When asked whether the SEHC model is too idealistic, Chew acknowledged that the social enterprises come from a “very business mindset” that they cannot lose money. Chew indicated that these social enterprises can only work towards helping the hawkers when they are assured that they will not lose money:

“They are making money from the rest (of their operations)…so we’d think that maybe they would want to have a section that gives back. But even as much as they want to give back, they are coming with the angle that they cannot lose money – it’s a very business mindset in terms of I cannot lose money.

“(Only when) we can help them to solve that then they will have the ease to say ‘Ok, all these other things will be waived or absorbed’.”

Chew offered several solutions as to how the conflict between SEHC managements and hawkers can be eased. For one, she suggested that it could be helpful for social enterprises to be transparent about how much profits they will plough back into aiding hawkers. The entrepreneur also proposed that social enterprises could offer hawkers a package deal:

“Everything can be a package – you rent this stall for S$3,000 and the hawker wouldn’t have to worry about tray returns for example…Take away the load of all these thoughts of additional costs so that all hawkers have to think is how to cook the dish at its best or how they can improve them.”

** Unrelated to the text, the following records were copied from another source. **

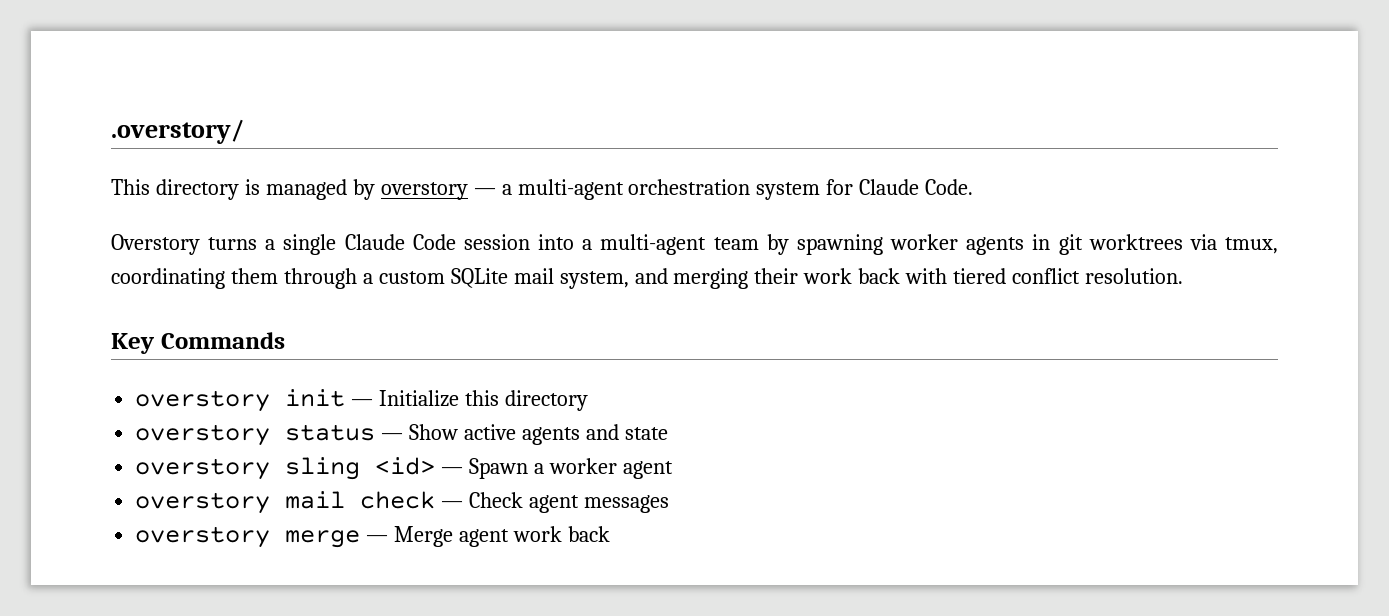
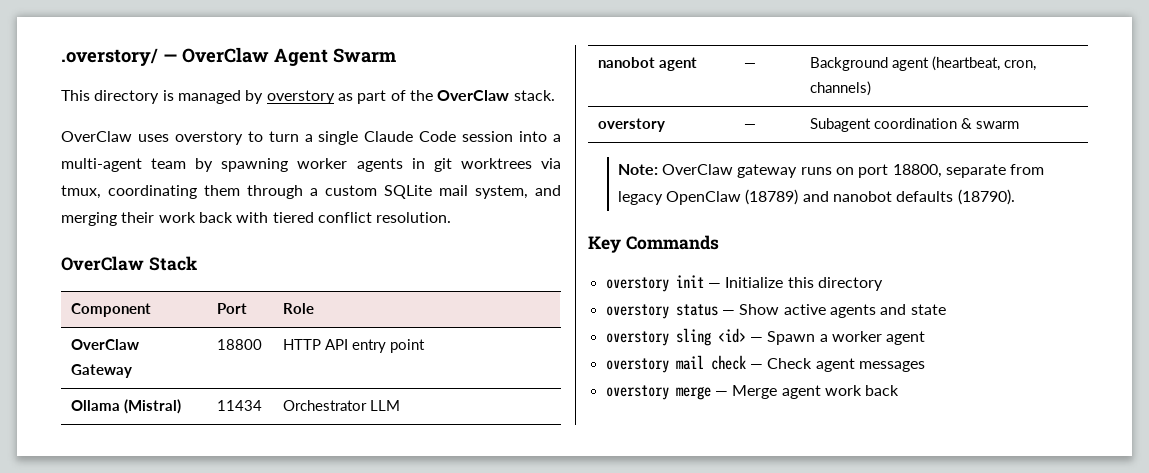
- .overstory/
+ .overstory/ — OverClaw Agent Swarm
- This directory is managed by overstory — a multi-agent orchestration system for Claude Code.
- Overstory turns a single Claude Code session into a multi-agent team by spawning worker agents in git worktrees via tmux, coordinating them through a custom SQLite mail system, and merging their work back with tiered conflict resolution.
+ This directory is managed by overstory as part of the OverClaw stack.
+ OverClaw uses overstory to turn a single Claude Code session into a multi-agent team by spawning worker agents in git worktrees via tmux, coordinating them through a custom SQLite mail system, and merging their work back with tiered conflict resolution.
+ OverClaw Stack
+ Component | Port | Role
+ OverClaw Gateway | 18800 | HTTP API entry point
+ Ollama (Mistral) | 11434 | Orchestrator LLM
+ nanobot agent | — | Background agent (heartbeat, cron, channels)
+ overstory | — | Subagent coordination & swarm
+ Note: OverClaw gateway runs on port 18800, separate from legacy OpenClaw (18789) and nanobot defaults (18790).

Despite acknowledging that the complaints that have arisen will have to be addressed soon, Chew still seems to think that the SEHC model is a viable one.

According to one socio-political website, Chew responded sharply when she was asked about an online petition calling on the NEA to take over all hawker centres once again. She allegedly said: “Then we go back to the old model, where someone can sublet their stall to other people, and (we might) have a foreigner cooking nasi padang that isn’t like nasi padang. What then?”

Interestingly, this statement is presently missing from the article.